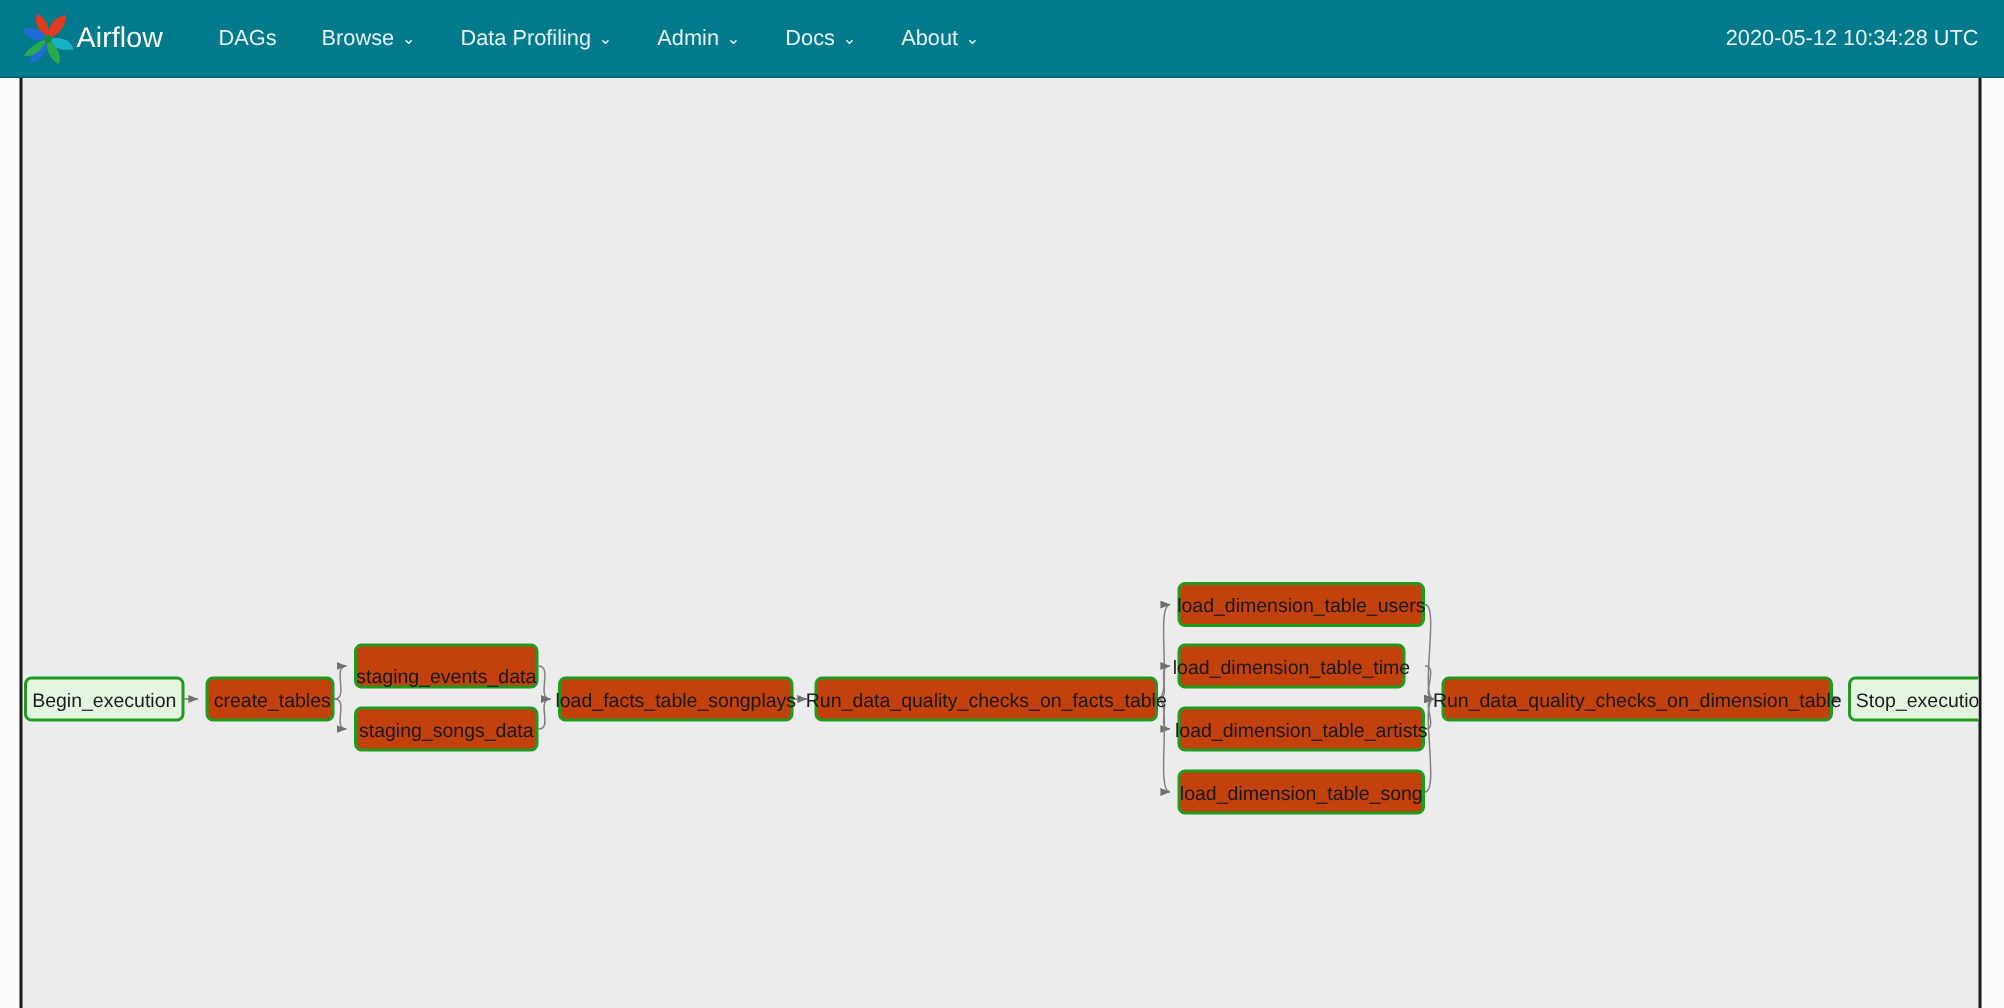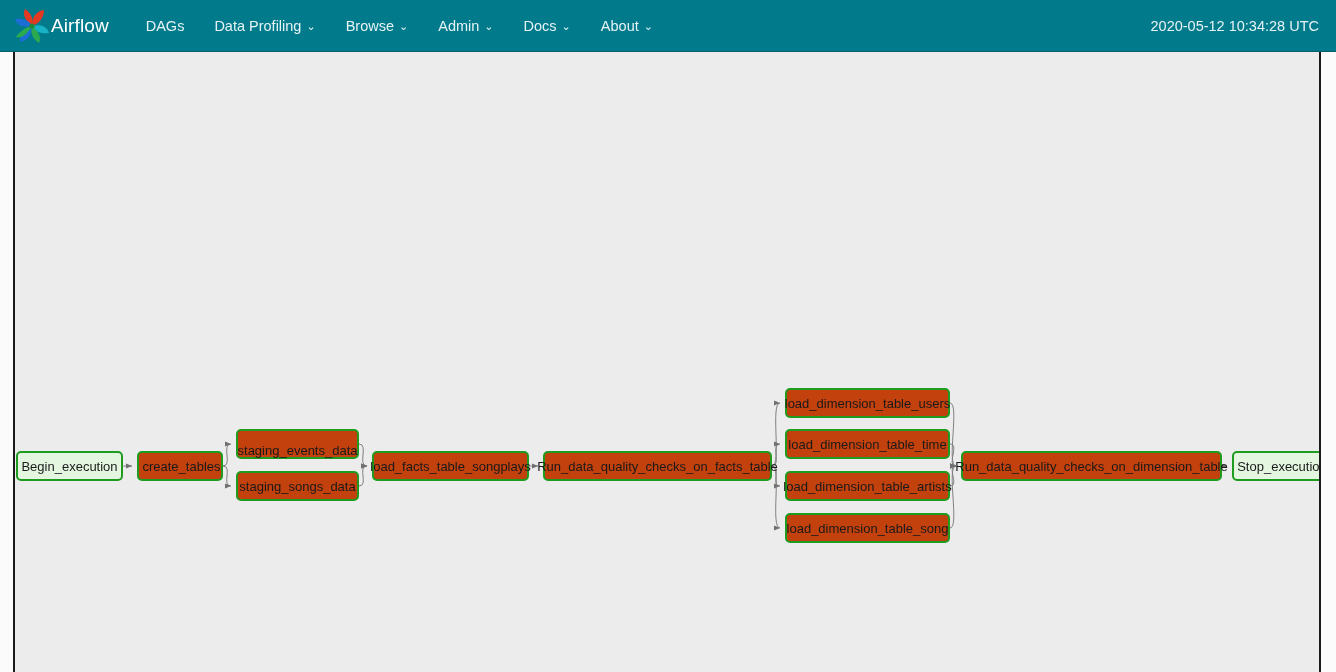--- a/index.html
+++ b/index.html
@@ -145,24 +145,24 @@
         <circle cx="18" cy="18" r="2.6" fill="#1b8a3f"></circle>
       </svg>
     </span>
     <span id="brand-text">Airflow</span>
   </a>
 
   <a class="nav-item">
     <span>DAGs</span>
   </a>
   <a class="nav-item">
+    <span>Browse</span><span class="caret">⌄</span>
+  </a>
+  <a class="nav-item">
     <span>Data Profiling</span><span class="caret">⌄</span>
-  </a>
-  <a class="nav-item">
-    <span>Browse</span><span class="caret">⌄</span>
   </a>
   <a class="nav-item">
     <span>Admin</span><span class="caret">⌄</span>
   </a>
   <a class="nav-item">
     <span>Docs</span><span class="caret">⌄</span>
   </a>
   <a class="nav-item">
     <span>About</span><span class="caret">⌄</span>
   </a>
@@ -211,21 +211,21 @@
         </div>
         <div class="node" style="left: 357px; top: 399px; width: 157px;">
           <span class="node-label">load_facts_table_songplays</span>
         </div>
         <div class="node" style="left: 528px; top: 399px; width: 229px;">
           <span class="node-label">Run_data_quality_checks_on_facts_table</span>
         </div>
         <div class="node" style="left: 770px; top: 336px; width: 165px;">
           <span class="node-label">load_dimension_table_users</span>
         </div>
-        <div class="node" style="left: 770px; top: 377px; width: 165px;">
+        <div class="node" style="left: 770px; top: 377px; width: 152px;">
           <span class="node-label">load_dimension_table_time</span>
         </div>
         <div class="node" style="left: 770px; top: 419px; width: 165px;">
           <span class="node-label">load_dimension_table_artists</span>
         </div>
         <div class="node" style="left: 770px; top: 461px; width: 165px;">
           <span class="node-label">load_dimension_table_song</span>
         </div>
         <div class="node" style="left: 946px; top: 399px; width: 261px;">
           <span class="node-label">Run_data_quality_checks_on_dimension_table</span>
^^^^^^^^^^^^^^^^
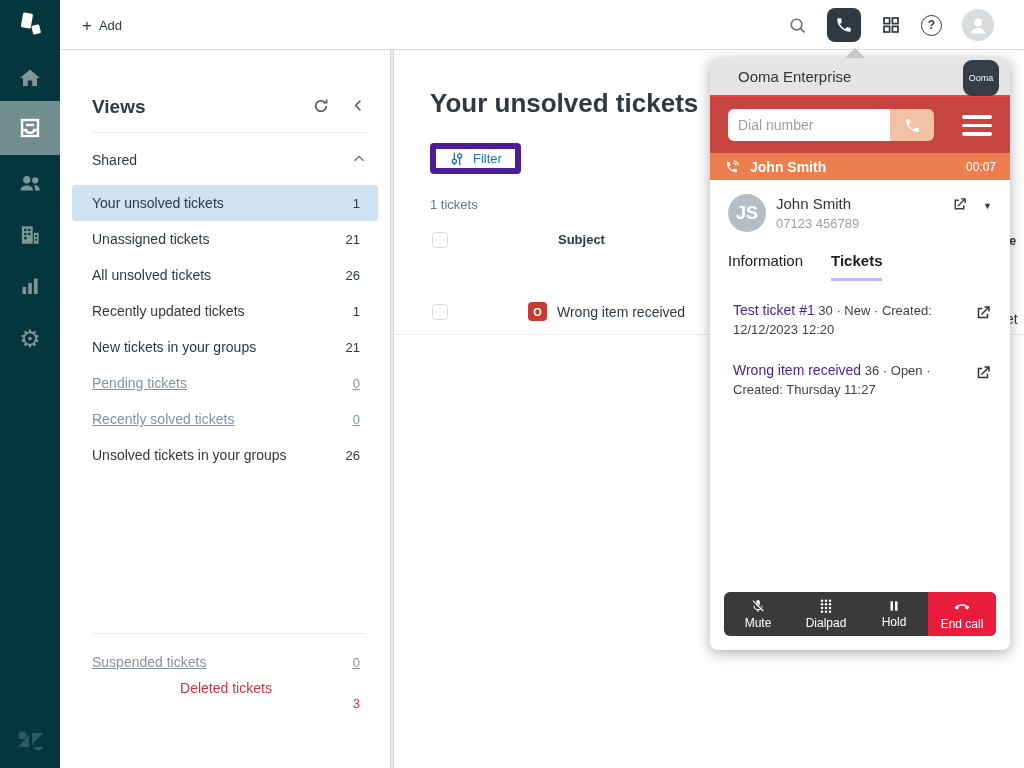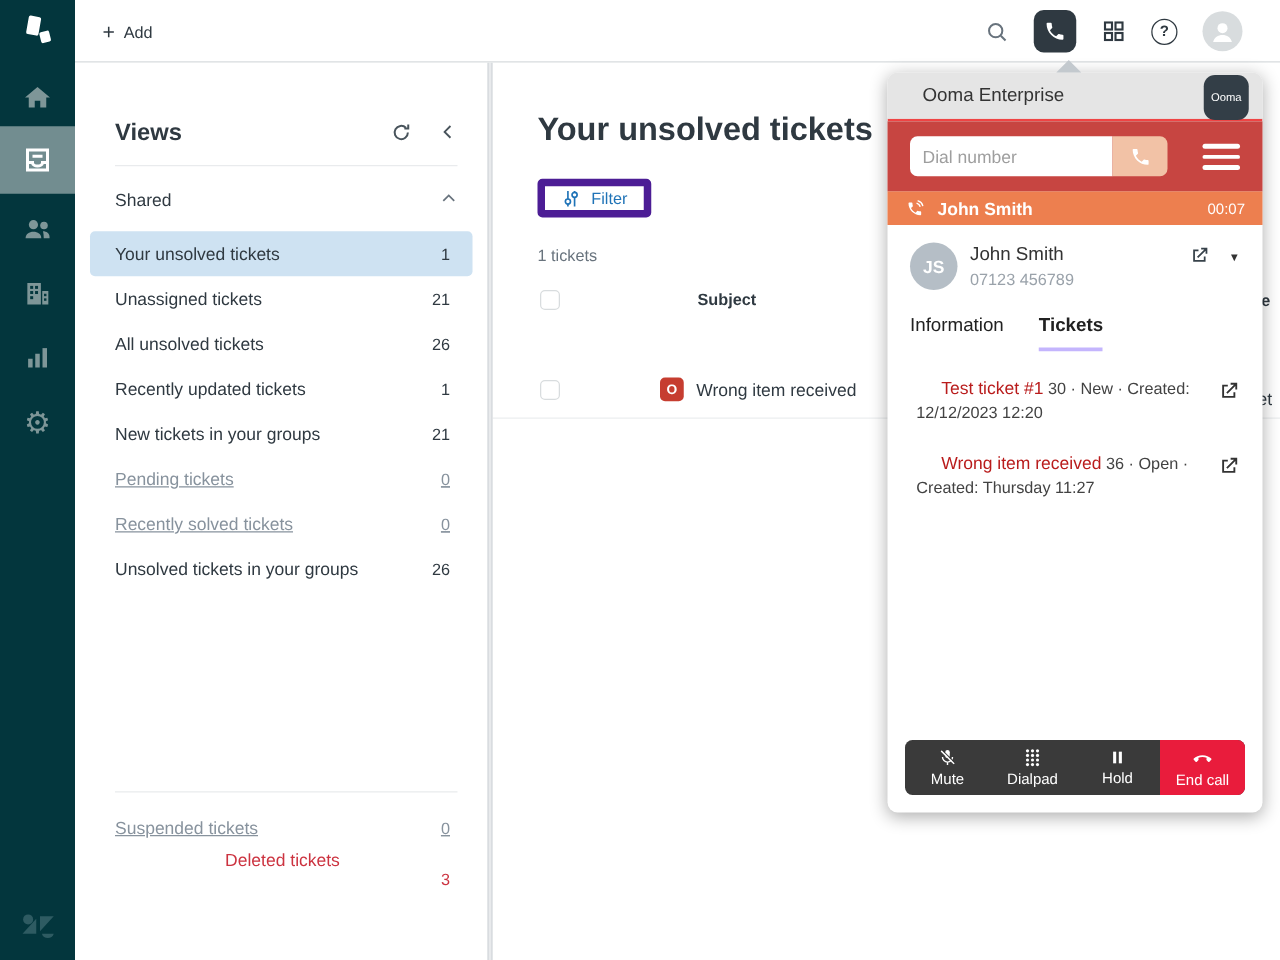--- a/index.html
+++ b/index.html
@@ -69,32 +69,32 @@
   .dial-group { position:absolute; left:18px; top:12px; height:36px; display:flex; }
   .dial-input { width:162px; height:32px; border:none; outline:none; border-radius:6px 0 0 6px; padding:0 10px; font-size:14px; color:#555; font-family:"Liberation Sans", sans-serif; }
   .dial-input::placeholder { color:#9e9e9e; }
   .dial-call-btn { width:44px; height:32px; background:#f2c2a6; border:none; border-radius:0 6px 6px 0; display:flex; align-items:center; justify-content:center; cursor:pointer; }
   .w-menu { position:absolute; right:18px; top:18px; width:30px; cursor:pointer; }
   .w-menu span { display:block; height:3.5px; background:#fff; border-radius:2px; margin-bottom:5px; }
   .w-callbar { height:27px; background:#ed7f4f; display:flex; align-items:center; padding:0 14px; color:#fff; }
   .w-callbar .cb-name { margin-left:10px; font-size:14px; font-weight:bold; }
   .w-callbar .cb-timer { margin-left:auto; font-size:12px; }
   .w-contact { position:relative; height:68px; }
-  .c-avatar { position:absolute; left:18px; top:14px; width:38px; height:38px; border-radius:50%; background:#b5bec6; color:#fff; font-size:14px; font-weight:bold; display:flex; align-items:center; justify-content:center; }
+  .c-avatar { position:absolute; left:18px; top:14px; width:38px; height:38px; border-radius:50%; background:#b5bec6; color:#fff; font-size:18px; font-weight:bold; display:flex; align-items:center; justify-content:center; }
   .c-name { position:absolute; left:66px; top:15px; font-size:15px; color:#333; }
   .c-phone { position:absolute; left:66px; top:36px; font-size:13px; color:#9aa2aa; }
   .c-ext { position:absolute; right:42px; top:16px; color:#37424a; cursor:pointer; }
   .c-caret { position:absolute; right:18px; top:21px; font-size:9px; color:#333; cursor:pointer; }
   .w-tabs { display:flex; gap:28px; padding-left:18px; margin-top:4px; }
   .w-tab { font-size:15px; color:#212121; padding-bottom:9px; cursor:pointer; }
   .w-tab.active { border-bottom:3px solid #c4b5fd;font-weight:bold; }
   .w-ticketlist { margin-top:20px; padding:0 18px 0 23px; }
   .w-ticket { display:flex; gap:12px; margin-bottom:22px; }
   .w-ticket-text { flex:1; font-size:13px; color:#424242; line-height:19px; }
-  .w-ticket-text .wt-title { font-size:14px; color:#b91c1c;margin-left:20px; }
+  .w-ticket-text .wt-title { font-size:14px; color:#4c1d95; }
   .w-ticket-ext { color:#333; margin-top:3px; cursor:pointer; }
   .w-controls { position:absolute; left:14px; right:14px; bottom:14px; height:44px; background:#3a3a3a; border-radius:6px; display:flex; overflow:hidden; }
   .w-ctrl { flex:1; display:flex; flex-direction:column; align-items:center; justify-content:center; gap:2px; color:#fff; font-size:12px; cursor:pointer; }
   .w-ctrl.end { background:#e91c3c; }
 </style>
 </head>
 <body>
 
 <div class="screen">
^^^^^^^^^^^^^^^^
# EXERCISE DIRECTIONS
Among the lines above, repeat exactly those from the line with "font-size:15px; color:#212121; padding-bottom:9px;" to the line with "flex:1; font-size:13px; color:#424242;", counting both ends.

# RESULT FOR THIS TASK
   .w-tab { font-size:15px; color:#212121; padding-bottom:9px; cursor:pointer; }
   .w-tab.active { border-bottom:3px solid #c4b5fd;font-weight:bold; }
   .w-ticketlist { margin-top:20px; padding:0 18px 0 23px; }
   .w-ticket { display:flex; gap:12px; margin-bottom:22px; }
   .w-ticket-text { flex:1; font-size:13px; color:#424242; line-height:19px; }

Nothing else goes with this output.